**Data provided**
··········

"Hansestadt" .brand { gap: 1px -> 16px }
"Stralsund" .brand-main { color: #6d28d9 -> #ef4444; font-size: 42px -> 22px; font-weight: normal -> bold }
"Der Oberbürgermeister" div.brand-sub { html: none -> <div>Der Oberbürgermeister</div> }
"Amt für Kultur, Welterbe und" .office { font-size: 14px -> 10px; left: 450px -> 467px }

··········

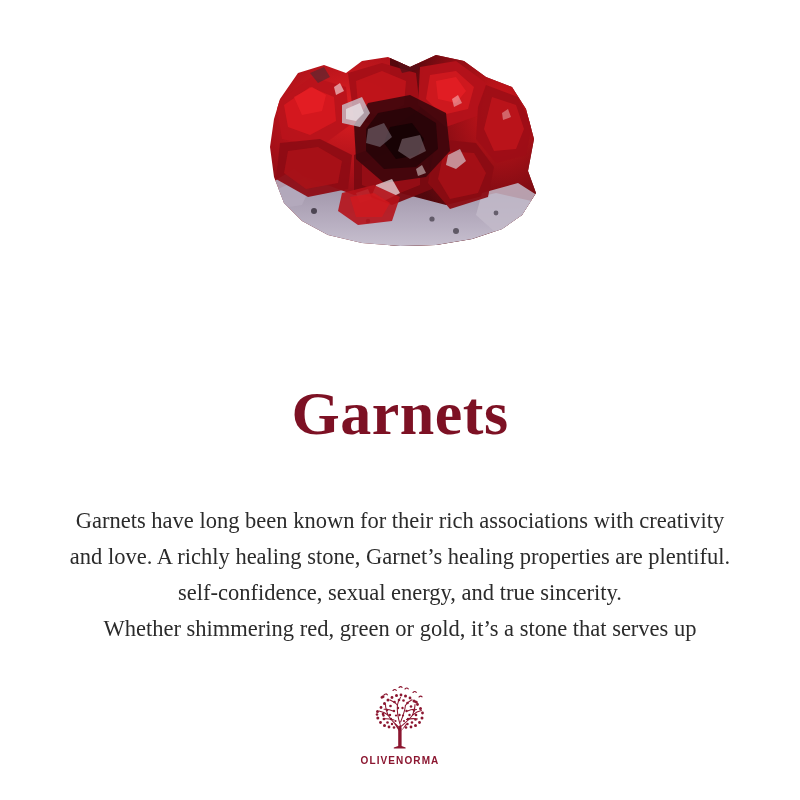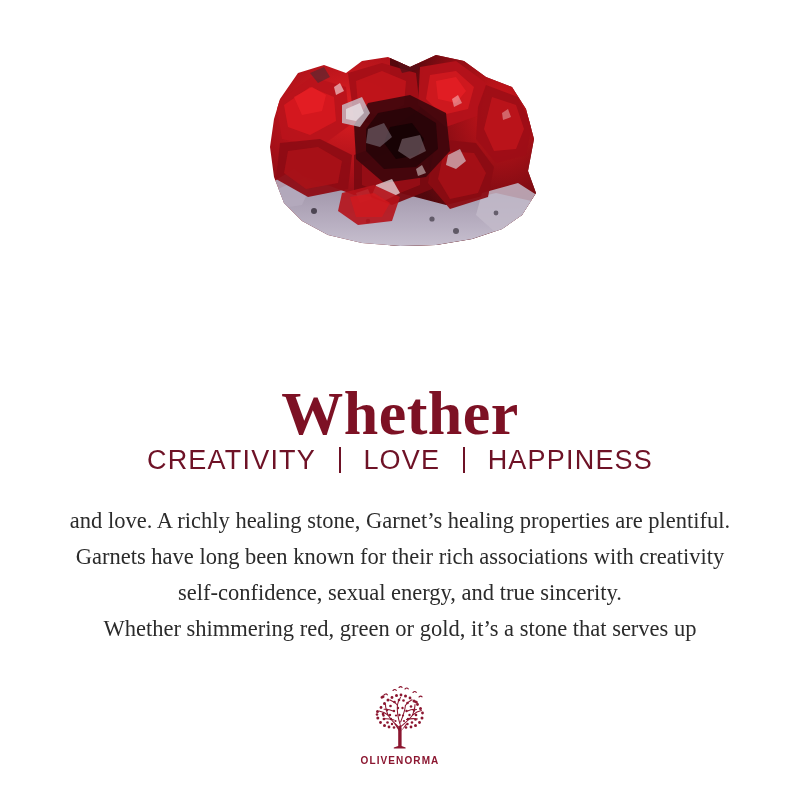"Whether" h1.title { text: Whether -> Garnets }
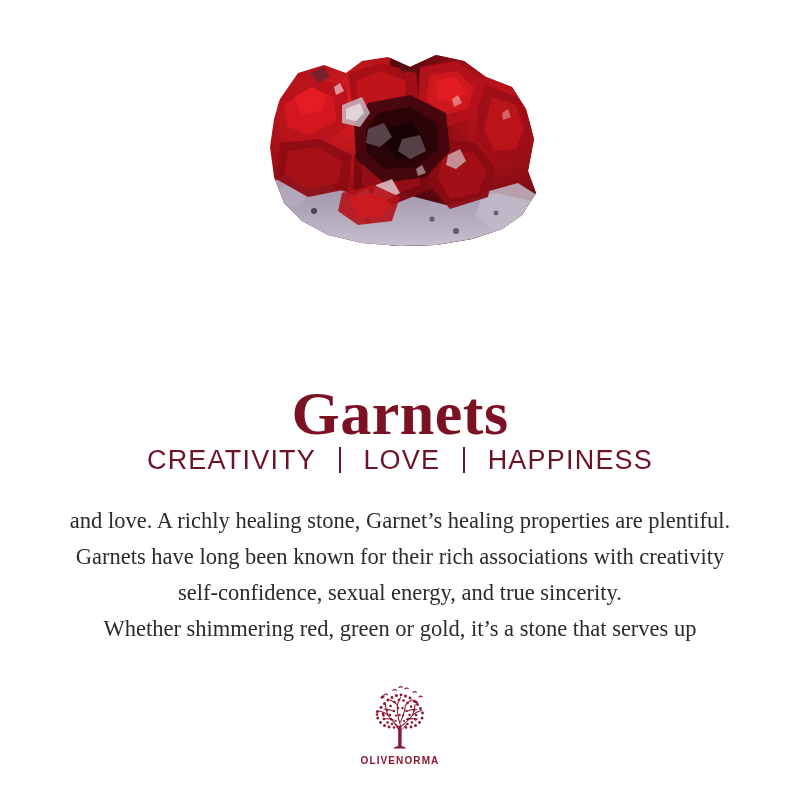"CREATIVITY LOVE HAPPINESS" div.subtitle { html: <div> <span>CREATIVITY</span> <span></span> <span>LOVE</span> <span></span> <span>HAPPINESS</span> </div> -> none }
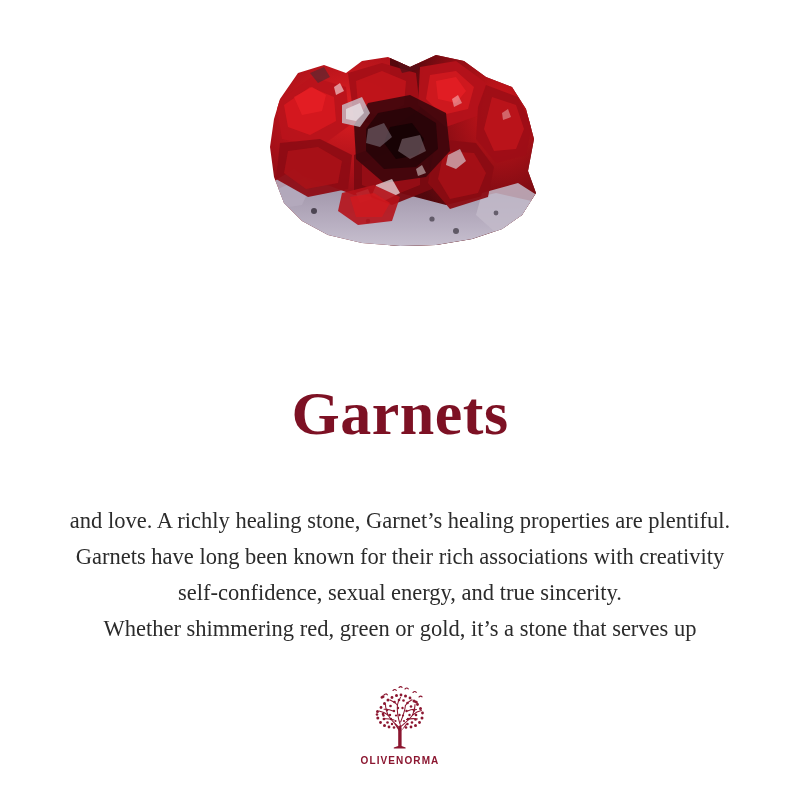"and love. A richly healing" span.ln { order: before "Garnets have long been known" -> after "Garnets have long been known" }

··········

**To do**
Using the listing above, return word for word each line from the one that has "gap: 1px ->" through the one that has "für Kultur, Welterbe", and no line outside that range.

**Worked solution**
"Hansestadt" .brand { gap: 1px -> 16px }
"Stralsund" .brand-main { color: #6d28d9 -> #ef4444; font-size: 42px -> 22px; font-weight: normal -> bold }
"Der Oberbürgermeister" div.brand-sub { html: none -> <div>Der Oberbürgermeister</div> }
"Amt für Kultur, Welterbe und" .office { font-size: 14px -> 10px; left: 450px -> 467px }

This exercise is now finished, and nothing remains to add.